The third post in our symposium on Cynthia Weber’s Queer International Relations: Sovereignty, Sexuality and the Will to Knowledge comes to us from Antke Engel. You can read Cynthia’s introductory post and responses to it here. engel_72dpi_small_tiller

Antke Engel is director of the Institute for Queer Theory in Berlin, a site where academic debate meets political activism and artistic/cultural practice. She received her Ph.D. in Philosophy at Potsdam University and works as an independent scholar in the fields of queer, feminist and poststructuralist theory, political philosophy and visual cultural studies. She has held visiting professorships at Hamburg University (2003/2005), Vienna University (2011), and Alice Salomon University Berlin (2016), as well as a research fellowship at the Institute for Cultural Inquiry Berlin (2007-2009). She has published numerous essays (some of them available at e-flux journal) and two monographs, Wider die Eindeutigkeit (2002) and Bilder von Sexualität und Ökonomie (2009). She has also co-edited Global Justice and Desire: Queering Economy (Routledge 2015) and Hegemony and Heteronormativity: Revisiting ‘The Political’ in Queer Politics (Ashgate 2011).

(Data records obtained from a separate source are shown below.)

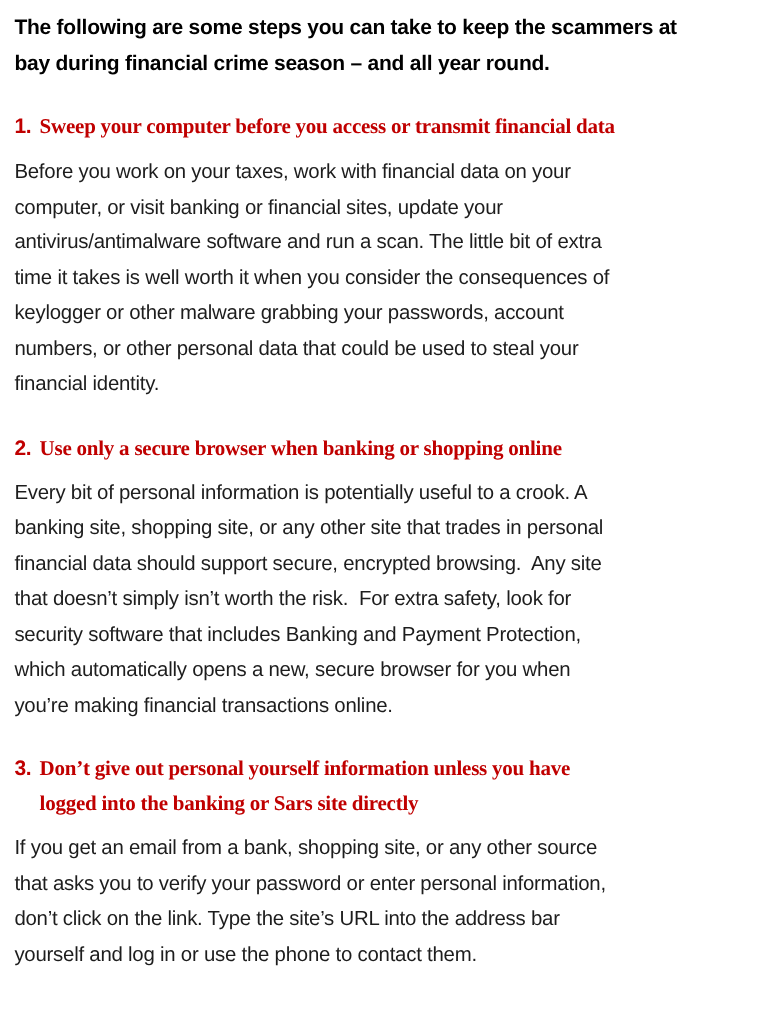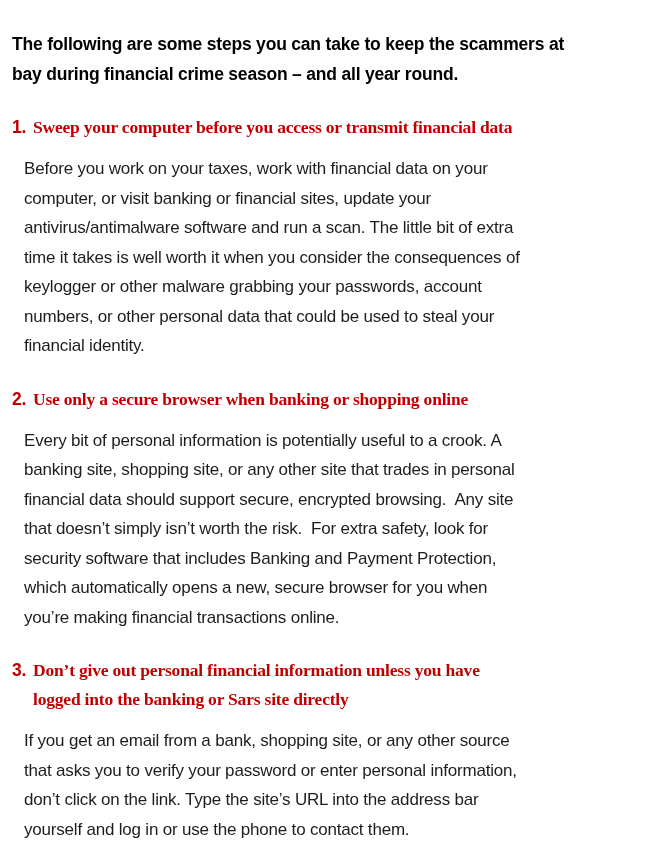--- a/index.html
+++ b/index.html
@@ -4,21 +4,21 @@
 <style>
   html, body {
     margin: 0;
     padding: 0;
     background: #ffffff;
   }
   .doc {
     width: 651px;
     height: 843px;
     box-sizing: border-box;
-    padding: 29px 12px 20px 12px;
+    padding: 7px 12px 20px 12px;
     overflow: hidden;
     background: #ffffff;
     font-family: "Liberation Sans", sans-serif;
     letter-spacing: -0.2px;
   }
   .intro {
     margin: 0;
     font-size: 17.5px;
     line-height: 30px;
     font-weight: bold;
@@ -39,21 +39,21 @@
   .heading .num {
     flex: 0 0 auto;
     width: 21px;
   }
   .heading .htext {
     flex: 1 1 auto;
     white-space: pre-wrap;
     font-family: Liberation Serif, serif;
   }
   .body-para {
-    margin: 12px;
+    margin: 0;
     font-size: 17px;
     line-height: 29.5px;
     font-weight: normal;
     color: #1d1d1d;
     white-space: pre-wrap;
   }
 </style>
 </head>
 <body>
 
@@ -86,21 +86,21 @@
 financial data should support secure, encrypted browsing.  Any site
 that doesn’t simply isn’t worth the risk.  For extra safety, look for
 security software that includes Banking and Payment Protection,
 which automatically opens a new, secure browser for you when
 you’re making financial transactions online.</p>
   </div>
 
   <div class="section">
     <div class="heading">
       <span class="num">3.</span>
-      <span class="htext">Don’t give out personal financial information unless you have
+      <span class="htext">Don’t give out personal yourself information unless you have
 logged into the banking or Sars site directly</span>
     </div>
     <p class="body-para">If you get an email from a bank, shopping site, or any other source
 that asks you to verify your password or enter personal information,
 don’t click on the link. Type the site’s URL into the address bar
 yourself and log in or use the phone to contact them.</p>
   </div>
 
 </div>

Reading Cynthia Weber’s Queer International Relations has been a great pleasure for me, since I strongly agree with her desire expressed in the introduction and elaborated in the last part of the book to carve out a space for plural logoi in queer theory as well as political thinking and international relations. Plural logoi depend on the ability to uphold the simultaneity of and/or (rather than either/or) in understanding social realities as social complexities. Gender, for example, does not necessarily follow the pattern of either female or male, but might come along as female and/or male. You might like to call this transgender; yet, if you prefer to avoid another label (which would, anyway, only return to an either/logic – either female or male or trans), you would instead claim simultaneity or undecidability: ‘both either one thing or another or possibly another while…simultaneously…one thing and another and possibly another’ (196). For Weber this kind of thinking is what undermines the illusionary figure of ‘sovereign man’, which still successfully claims authority in international relations as the basis of all politics.

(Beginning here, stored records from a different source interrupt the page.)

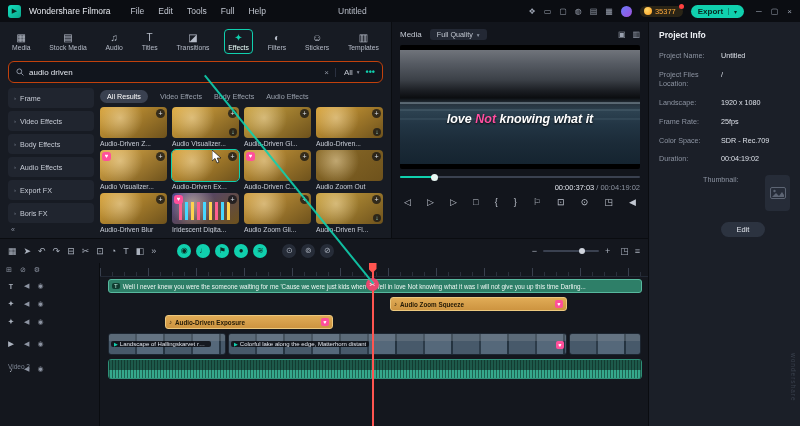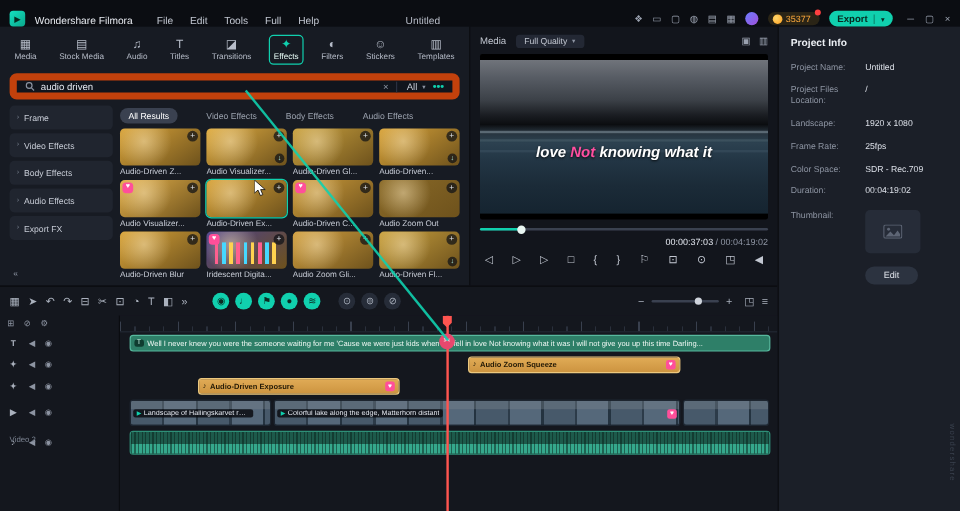--- a/index.html
+++ b/index.html
@@ -1,20 +1,20 @@
 <!DOCTYPE html>
 <html><head>
 <meta charset="utf-8">
 <style>
   * { margin:0; padding:0; box-sizing:border-box; }
   html,body { width:800px; height:426px; overflow:hidden; background:#0d0f14; font-family:"Liberation Sans", sans-serif; }
   .app { width:800px; height:426px; display:flex; flex-direction:column; color:#d6dae2; position:relative; }
 
   
-  .titlebar { height:22px; background:#0b0d12; display:flex; align-items:flex-end; padding:0 8px; gap:8px; flex:0 0 auto; position:relative; z-index:10; }
+  .titlebar { height:22px; background:#0b0d12; display:flex; align-items:center; padding:0 8px; gap:8px; flex:0 0 auto; position:relative; z-index:10; }
   .logo { width:13px; height:13px; border-radius:3px; background:linear-gradient(135deg,#14e0c0,#0aa88c); display:flex; align-items:center; justify-content:center; color:#06281f; font-size:7px; }
   .app-name { font-size:8.5px; color:#e6e9ef; white-space:nowrap; }
   .menus { display:flex; gap:14px; margin-left:12px; }
   .menu-item { font-size:8.5px; color:#c2c7d1; }
   .tb-title { position:absolute; left:338px; font-size:8.5px; color:#b7bcc7; }
   .tb-right { margin-left:auto; display:flex; align-items:center; gap:8px; }
   .tb-icon { font-size:8px; color:#9aa1af; }
   .avatar { width:11px; height:11px; border-radius:50%; background:linear-gradient(135deg,#6a7cff,#a04fd8); }
   .coin-badge { display:flex; align-items:center; gap:3px; background:#2a2416; border-radius:8px; padding:1px 7px 1px 4px; position:relative; }
   .coin-dot { width:8px; height:8px; border-radius:50%; background:radial-gradient(circle at 35% 35%,#ffd76a,#ff9e1f); }
@@ -32,55 +32,55 @@
   .main-row { height:216px; display:flex; }
 
   
   .left-panel { width:392px; background:#171b23; display:flex; flex-direction:column; border-right:1px solid #0a0c10; }
   .media-tabs { height:38px; display:flex; align-items:center; justify-content:space-between; padding:0 8px; }
   .media-tab { display:flex; flex-direction:column; align-items:center; gap:1px; color:#b6bcc8; padding:2px 3px; border:1px solid transparent; border-radius:4px; }
   .media-tab .mt-icon { font-size:10px; line-height:11px; }
   .media-tab .mt-label { font-size:6.8px; white-space:nowrap; }
   .media-tab.active { border-color:#10d0ae; color:#eafff9; }
   .media-tab.active .mt-icon { color:#10d0ae; }
-  .search-wrap { margin:1px 8px 5px; border:6px solid #c2410c; border-radius:6px; height:22px; display:flex; align-items:center; padding:0 7px; gap:6px; background:#11151d; }
+  .search-wrap { margin:1px 8px 5px; border:1px solid #c2410c; border-radius:6px; height:22px; display:flex; align-items:center; padding:0 7px; gap:6px; background:#11151d; }
   .search-box { flex:1; display:flex; align-items:center; gap:5px; }
   .search-query { font-size:8px; color:#e2e6ee; flex:1; }
   .clear-x { font-size:8px; color:#8d94a2; }
   .filter-dd { font-size:8px; color:#c2c7d1; display:flex; gap:4px; align-items:center; border-left:1px solid #2a3040; padding-left:8px; }
   .dd-caret { font-size:5.5px; color:#8d94a2; }
   .more-dots { color:#10d0ae; font-size:9px; font-weight:bold; }
   .content-row { flex:1; display:flex; padding:0 8px 4px; gap:6px; min-height:0; }
   .categories { width:86px; display:flex; flex-direction:column; gap:3px; }
   .cat-item { height:20px; background:#20252f; border-radius:4px; display:flex; align-items:center; gap:4px; padding:0 6px; flex:0 0 auto; }
   .cat-chevron { font-size:6px; color:#7c8492; }
   .cat-label { font-size:7.2px; color:#c6cbd5; white-space:nowrap; }
   .collapse-btn { margin-top:auto; font-size:7px; color:#8d94a2; padding:0 0 2px 3px; }
   .results { flex:1; display:flex; flex-direction:column; min-width:0; }
-  .result-tabs { height:16px; display:flex; align-items:center; gap:24px; margin-bottom:3px; }
+  .result-tabs { height:16px; display:flex; align-items:center; gap:12px; margin-bottom:3px; }
   .result-tab { font-size:7.2px; color:#9aa1ad; white-space:nowrap; }
   .result-tab.active { background:#3a4150; color:#fff; border-radius:8px; padding:2px 7px; }
   .effect-grid { display:grid; grid-template-columns:repeat(4,1fr); column-gap:5px; row-gap:3px; }
   .effect-cell { position:relative; min-width:0; }
   .thumb { height:31px; border-radius:4px; position:relative; overflow:hidden; }
   .thumb::after { content:""; position:absolute; inset:0; background:radial-gradient(circle at 30% 35%, rgba(255,235,190,.5), rgba(255,255,255,0) 45%); }
   .thumb.selected { outline:1.5px solid #10d0ae; }
   .badge-plus { position:absolute; top:2px; right:2px; width:9px; height:9px; border-radius:50%; background:rgba(14,16,22,.72); color:#dfe4ec; font-size:7px; line-height:9px; text-align:center; z-index:2; }
   .badge-heart { position:absolute; top:2px; left:2px; width:9px; height:9px; border-radius:3px; background:#ff4f9a; color:#fff; font-size:6px; line-height:9px; text-align:center; z-index:2; }
   .badge-dl { position:absolute; bottom:2px; right:2px; width:8px; height:8px; border-radius:50%; background:rgba(14,16,22,.72); color:#a9e8d8; font-size:6px; line-height:8px; text-align:center; z-index:2; }
   .eq-bars { position:absolute; left:10%; right:10%; bottom:12%; height:58%; z-index:1; background:repeating-linear-gradient(90deg,#ff5f8f 0 3px,transparent 3px 6px,#46d8ff 6px 9px,transparent 9px 12px,#ffd24f 12px 15px,transparent 15px 18px); }
   .effect-name { font-size:6.8px; color:#c8cdd7; margin-top:2px; white-space:nowrap; overflow:hidden; text-overflow:ellipsis; }
 
   
   .player-panel { flex:1; background:#12151c; display:flex; flex-direction:column; padding:5px 8px 0; }
   .player-header { height:15px; display:flex; align-items:center; gap:8px; }
   .player-label { font-size:8px; color:#c2c7d1; }
   .quality-dd { background:#232834; border-radius:3px; padding:1px 7px; font-size:7.2px; color:#c2c7d1; display:flex; gap:4px; align-items:center; }
   .ph-icons { margin-left:auto; display:flex; gap:7px; color:#8d94a2; font-size:8px; }
-  .video-box { margin-top:3px; height:138px; background:#000; position:relative; border-radius:2px; overflow:hidden; }
+  .video-box { margin-top:3px; height:124px; background:#000; position:relative; border-radius:2px; overflow:hidden; }
   .scene { position:absolute; left:0; right:0; top:5px; bottom:5px;
     background:linear-gradient(180deg,#70747b 0%,#565b63 12%,#3c4148 26%,#1a1d22 36%,#0b0d10 42%,#27333d 47%,#2c4150 54%,#223544 66%,#1b2b38 82%,#152430 100%); }
   .scene::after { content:""; position:absolute; left:0; right:0; top:46%; height:2px; background:rgba(190,210,220,.35); box-shadow:0 7px 0 rgba(150,180,195,.16), 0 16px 0 rgba(150,180,195,.1); }
   .overlay-text { position:absolute; left:0; right:0; top:54%; text-align:center; font-size:12.5px; font-style:italic; font-weight:bold; color:#fff; text-shadow:0 1px 2px rgba(0,0,0,.85); z-index:2; }
   .overlay-text .hl { color:#ff4fa0; }
   .scrub-row { height:10px; display:flex; align-items:center; margin-top:3px; }
   .scrub-track { height:2px; background:#3a4150; flex:1; border-radius:1px; position:relative; }
   .scrub-fill { position:absolute; left:0; top:0; bottom:0; background:#10d0ae; border-radius:1px; }
   .scrub-knob { position:absolute; top:-2.5px; width:7px; height:7px; border-radius:50%; background:#e8f6f2; }
   .time-row { display:flex; justify-content:flex-end; font-size:7.5px; gap:2px; height:11px; align-items:center; }
@@ -88,21 +88,21 @@
   .time-total { color:#8d94a2; }
   .transport { height:18px; display:flex; align-items:center; justify-content:space-between; padding:0 4px; color:#c2c7d1; font-size:9px; }
   .tp-icon { font-size:9px; }
 
   
   .project-panel { width:152px; background:#1b1f28; padding:8px 10px; display:flex; flex-direction:column; position:relative; border-left:1px solid #0a0c10; }
   .pi-title { font-size:8.5px; color:#edf0f5; font-weight:bold; margin-bottom:11px; }
   .pi-row { display:flex; margin-bottom:9px; }
   .pi-label { width:62px; font-size:7.2px; color:#8d94a2; line-height:1.35; flex:0 0 auto; }
   .pi-value { font-size:7.2px; color:#dce0e8; line-height:1.35; }
-  .pi-thumb-row { display:flex; margin-top:2px; }
+  .pi-thumb-row { display:flex; margin-top:2px;margin-left:44px; }
   .thumb-box { width:46px; height:36px; background:#262c38; border-radius:4px; display:flex; align-items:center; justify-content:center; color:#5d6574; }
   .edit-btn { margin:11px 0 0 62px; width:44px; text-align:center; background:#2c3340; border-radius:9px; padding:3px 0; font-size:7.5px; color:#dfe3ea; }
   .watermark { position:absolute; right:3px; bottom:24px; writing-mode:vertical-rl; font-size:6.5px; color:#39404d; letter-spacing:1px; }
 
   
   .timeline { flex:1; background:#14171e; display:flex; flex-direction:column; border-top:1px solid #0a0c10; min-height:0; }
   .tl-toolbar { height:24px; display:flex; align-items:center; padding:0 8px; gap:7px; flex:0 0 auto; }
   .tlt-icon { font-size:9px; color:#aab1bd; }
   .tlt-icon.teal-circle { width:14px; height:14px; border-radius:50%; background:#10d0ae; color:#0b2a22; font-size:8px; line-height:14px; text-align:center; }
   .tlt-icon.gray-circle { width:14px; height:14px; border-radius:50%; background:#262c38; color:#aab1bd; font-size:8px; line-height:14px; text-align:center; }
@@ -264,20 +264,24 @@
                   <span class="cat-label">Body Effects</span>
                 </div>
                 <div class="cat-item">
                   <span class="cat-chevron">›</span>
                   <span class="cat-label">Audio Effects</span>
                 </div>
                 <div class="cat-item">
                   <span class="cat-chevron">›</span>
                   <span class="cat-label">Export FX</span>
                 </div>
+                <div class="cat-item">
+                  <span class="cat-chevron">›</span>
+                  <span class="cat-label">Boris FX</span>
+                </div>
                 <span class="collapse-btn">«</span>
               </div>
             <div class="results">
               <div class="result-tabs">
                   <span class="result-tab active">All Results</span>
                   <span class="result-tab">Video Effects</span>
                   <span class="result-tab">Body Effects</span>
                   <span class="result-tab">Audio Effects</span>
                 </div>
               <div class="effect-grid">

The argument is by far not as abstract as it may sound. Weber extracts it from a concrete study of figurations of homosexuality in recent political discourses. Her thesis is that two unacknowledged figures, namely the ‘perverse’ and the ‘normal homosexual’ underlie these discourses. These figures matter not only on the level of sexual politics (that is, the way gendered and sexualized subjectivities as well as intimate relations are socially organized, state regulated, and politically contested), but provide the foil against which ‘sovereign man’ legitimates himself as the guarantor of statecraft and international governance. The argument gets even more thrilling when she argues that currently a third figure turns up on the hegemonic political floor, a figure which is simultaneously perverse and normal. The reader gets to know this figure by accompanying Weber in her subtle and most convincing reading of the phenomenon of Conchita Wurst (Tom Neuwirth) winning the Eurovision Song Contest in 2014, which in its aftermath provoked some of the most interesting, highly contradictory reactions by European journalists, politicians and religious representatives.